De l’implication des cellules dendritiques myéloïdes humaines dans la physiopathologie de l’infection à polyomavirus BK

par Mathieu Sikorski

Thèse de doctorat en Biologie médecine santé

Sous la direction de Franck Halary.

Soutenue le 11-12-2017

à Nantes , dans le cadre de École doctorale Biologie-Santé (Rennes) , en partenariat avec Université Bretagne Loire (COMUE) et de INSERM UMR 1064 (Nantes) (laboratoire) .

Le président du jury était Antoine Touzé.

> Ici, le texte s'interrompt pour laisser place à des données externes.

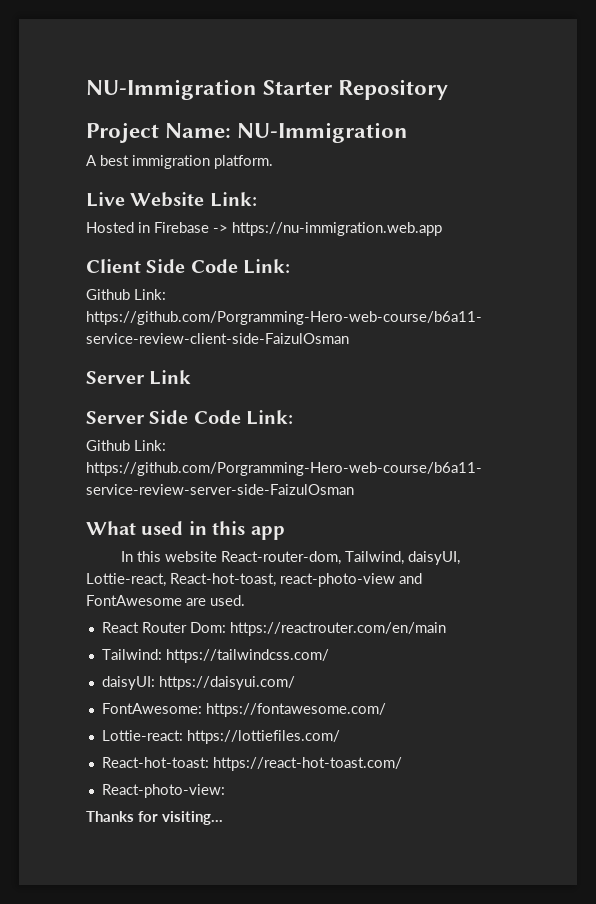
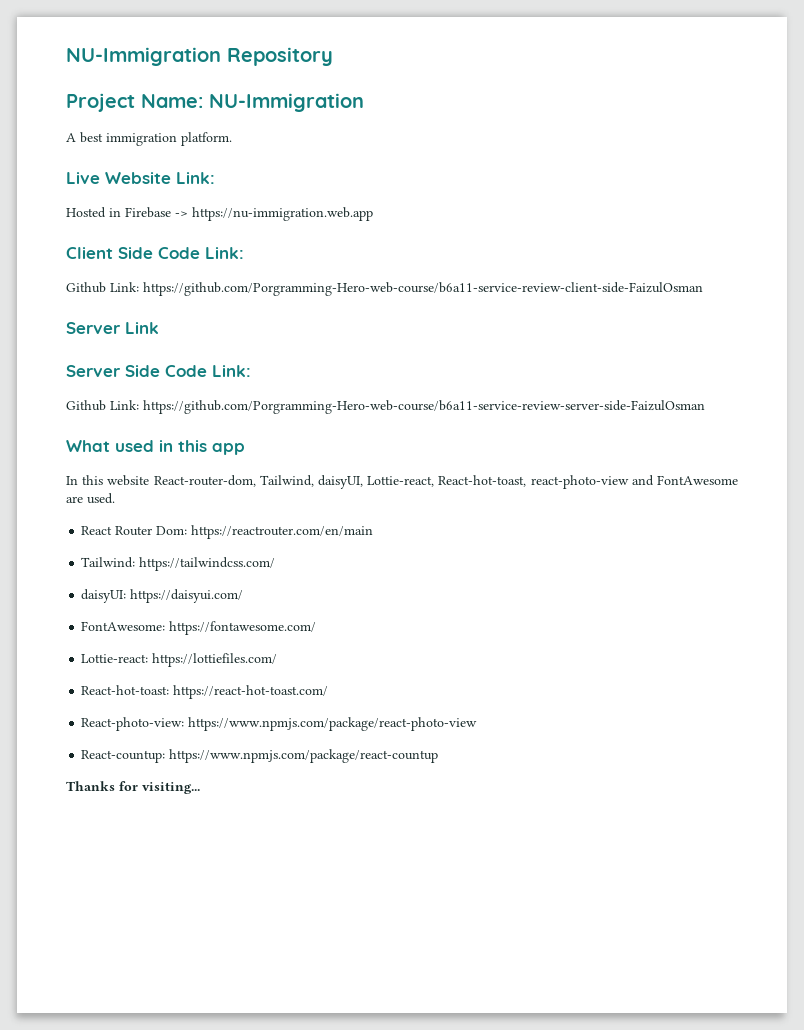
[86,79,334,100] NU-Immigration Starter -> [66,47,221,66] NU-Immigration
(225, 791) none -> [188,717,478,731] [81,749,439,763] https://www.npmjs.com/package/react-photo-view // React-countup: https://www.npmjs.com/package/react-countup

Le jury était composé de Elodie Segura.

Les rapporteurs étaient Pierre-Gilles Merville, Nathalie Jacobs.


  • Résumé

    Le polyomavirus BK (BKPyV) est un virus ubiquitaire humain infectant environ 80% de la population mondiale. La primo-infection conduit à une persistance du virus à bas bruit dans les epithelia rénaux-urinaire. Le virus peut rester ainsi tout au long de la vie de l’individu infecté sans causer de complications. C’est un virus de l’immunodéprimé : il est la première cause d’origine infectieuse de perte de greffon chez les patients transplantés rénaux, qui reçoivent un traitement immunosuppresseur pour diminuer les risques de rejet. Chez ces patients, il se réactive et se réplique activement, causant une maladie appelée néphropathie associée au polyomavirus (PVAN). Pendant des étapes précoces de cette pathologie, le virus est retrouvé dans le sang des patients, on parle de virémie. Son maintien est corrélé à un mauvais pronostic pour les patients. Le génome du BKPyV a été détecté dans les cellules immunitaires sanguines, sans pour autant identifier une population cellulaire particulière comme porteuse du génome. Les cellules dendritiques myéloïdes (mDC), des acteurs primordiaux de l’induction et la polarisation des réponses immunes, ont été mises en évidence dans le rein, à proximité des sites de réactivation du BKPyV. Aussi, il a été montré que ces cellules infiltraient spécifiquement le rein lors d’une PVAN, sans pour autant qu’un rôle leur soit attribué. Enfin, elles ont été montrées comme étant détournées de leur fonction initiale par plusieurs virus pour aider leur infection. Basé sur ces arguments, nous avons posé la question d’une implication des mDC dans la sortie du virus du rein, conduisant in fine à l’établissement de la virémie. En testant cette hypothèse, nous avons mis en évidence la capacité des mDC humaines à fixer, internaliser et transmettre le BKPyV à des cellules permissives. Étonnamment, cette interaction ne conduit pas à la maturation des mDC immatures, posant la question d’un éventuel mécanisme d’échappement immunitaire lié au virus. Une étude plus approfondie chez des patients transplantés rénaux permettra de clarifier d’autant plus le rôle que peuvent avoir ces cellules dans cette infection.

  • Titre traduit

    Of human myeloid dendritic cells involvement into pathophysiology of the BK polyomavirus infection


  • Résumé

    The BK polyomavirus (BKPyV) is a ubiquitous human virus infecting 80% of the worldwide population. The primoinfection leads to a low-level and long-lasting persistence of the virus in the reno-urinary epithelia. The BKPyV reactivates in immunocompromised individuals like HIVdiseased patients or allograft recipients. It is the first infectious cause of graft loss in kidney transplanted (KTx) patients who receive immunosuppressive drugs to impair organ rejection. In KTx patients, the virus reactivates and replicates actively, leading to a disease called polyomavirus associated nephropathy (PVAN). During early steps of this pathology, the virus is found in the blood of patients, i.e. viremia. Long-lasting viremia is correlated with a poor outcome for patients. The BKPyV genome has been detected in blood immune cells, yet not identifying a particular cell population associated with the viral genome. Myeloid dendritic cells (mDC), key players in the induction and polarization of immune responses, have been described in kidney, next to BKPyV reactivation sites. Also, it has been shown that these cells infiltrate specifically the kidney during PVAN. Finally, they have been shown to be hijacked from their original function by several viruses to help their infection. Based on these observations, we wondered if mDC could be involved in the viruria, i.e. virus in the urines, to viremia transition. By investigating this hypothesis, we have shown that human mDC can bind, internalize and transmit BKPyV to permissive cells. Surprisingly, this interaction does not lead to maturation of immature mDC, asking the question of a putative immune evasion mechanism of the virus. An extensive study in kidney transplant recipients will allow clarification of the role that mDC could have in this infection.